Media heavyweights Viacom and Google announced last week that their massive, seven-year copyright lawsuit has settled, just days shy of arguments on the pending appeal.

The companies jointly issued the following statement: “This settlement reflects the growing collaborative dialogue between our two companies on important opportunities, and we look forward to working more closely together.” While terms of the settlement remain undisclosed,reports state that no money traded hands.

The parties’ legal battle began back in 2007, when Viacom, owner of media platforms such as MTV, Comedy Central, Nickelodeon and Paramount Pictures, filed suit in New York federal court against Google (shortly after its acquisition of YouTube), alleging that YouTube was knowingly posting Viacom’s copyrighted shows and clips without permission. Among the content at issue were episodes of South Park and The Daily Show. Viacom sought $1 billion in damages against Google for the alleged copyright violations and argued that YouTube had the responsibility to remove pirated content. Google defended by seeking protection under the copyright laws and maintained that it would, and did, take down videos specifically identified by copyright owners.

Viacom’s suit was an uphill battle, which may very well be the reason why it chose to go the “collaborative dialogue” route rather than to continue its losing fight. Viacom was first knocked down in 2010 when the district court granted summary judgment for Google, finding that Google was acting “within the law” under the safe harbor provisions of the Digital Millennium Copyright Act (DMCA). The court held that due to the sheer volume of content on the YouTube site, Google could not have actual knowledge of pirated content, and could therefore not be turning a blind eye to such content. When given notice as required under the DMCA, Google removed the material. Viacom appealed the decision, and the Second Circuit revived the case, but sent it back to the district court, which again ruled in Google’s favor in 2013. Viacom again appealed the decision and the parties were due back into court yesterday.

The settlement reflects the change in the market in terms of both the impact of and control over the Internet over the past seven years. While traditional media companies like Viacom first viewed Internet outlets such as YouTube as a threat to their business in 2007, the outlook has since shifted from one of fear to one of opportunity.

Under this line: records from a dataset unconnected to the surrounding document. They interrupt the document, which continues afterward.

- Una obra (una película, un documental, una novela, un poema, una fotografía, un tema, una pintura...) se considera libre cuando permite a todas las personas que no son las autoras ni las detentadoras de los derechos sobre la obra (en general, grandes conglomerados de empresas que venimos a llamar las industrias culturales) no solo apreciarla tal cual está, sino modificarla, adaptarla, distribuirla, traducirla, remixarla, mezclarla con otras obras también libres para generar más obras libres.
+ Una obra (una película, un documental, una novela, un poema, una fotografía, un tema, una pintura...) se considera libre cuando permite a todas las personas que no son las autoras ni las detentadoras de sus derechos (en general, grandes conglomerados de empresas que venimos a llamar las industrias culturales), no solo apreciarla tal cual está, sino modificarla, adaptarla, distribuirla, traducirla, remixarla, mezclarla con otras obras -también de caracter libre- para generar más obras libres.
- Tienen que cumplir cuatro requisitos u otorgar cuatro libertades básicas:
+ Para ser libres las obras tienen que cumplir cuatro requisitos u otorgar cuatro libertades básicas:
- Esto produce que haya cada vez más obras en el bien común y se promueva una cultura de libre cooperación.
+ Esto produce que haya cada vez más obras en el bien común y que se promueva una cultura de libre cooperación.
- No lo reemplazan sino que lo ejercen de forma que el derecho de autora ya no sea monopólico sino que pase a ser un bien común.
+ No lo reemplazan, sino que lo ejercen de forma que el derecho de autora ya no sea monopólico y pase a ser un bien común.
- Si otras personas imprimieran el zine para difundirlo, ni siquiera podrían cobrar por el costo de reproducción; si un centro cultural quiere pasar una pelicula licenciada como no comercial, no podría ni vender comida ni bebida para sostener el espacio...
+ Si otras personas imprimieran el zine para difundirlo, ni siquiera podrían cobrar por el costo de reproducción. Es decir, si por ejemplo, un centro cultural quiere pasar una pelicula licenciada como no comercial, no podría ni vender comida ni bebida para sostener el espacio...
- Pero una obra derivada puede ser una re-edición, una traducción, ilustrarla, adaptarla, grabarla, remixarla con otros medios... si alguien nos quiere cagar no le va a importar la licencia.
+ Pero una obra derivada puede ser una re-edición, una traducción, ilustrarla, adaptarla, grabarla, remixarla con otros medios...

Media companies have grown smart about utilizing outlets like YouTube, be it through licensing, advertising, or on-demand play. Google/YouTube, too, has played a role in changing the traditional media company sentiments toward its business by doing what it can to minimize online piracy. Since 2007, the company has been active in legally licensing content, and has adopted a filtering technology, Content ID, which detects copyrighted material and alerts media companies of possible unauthorized content use.

So the open issues of the suit were resolved in the market, rendering the decision to settle smart and strategic. As massive as Viacom is, it could not shake the growth of the Internet or the strength of the DMCA. And as they say, if you can’t beat ‘em, join ‘em.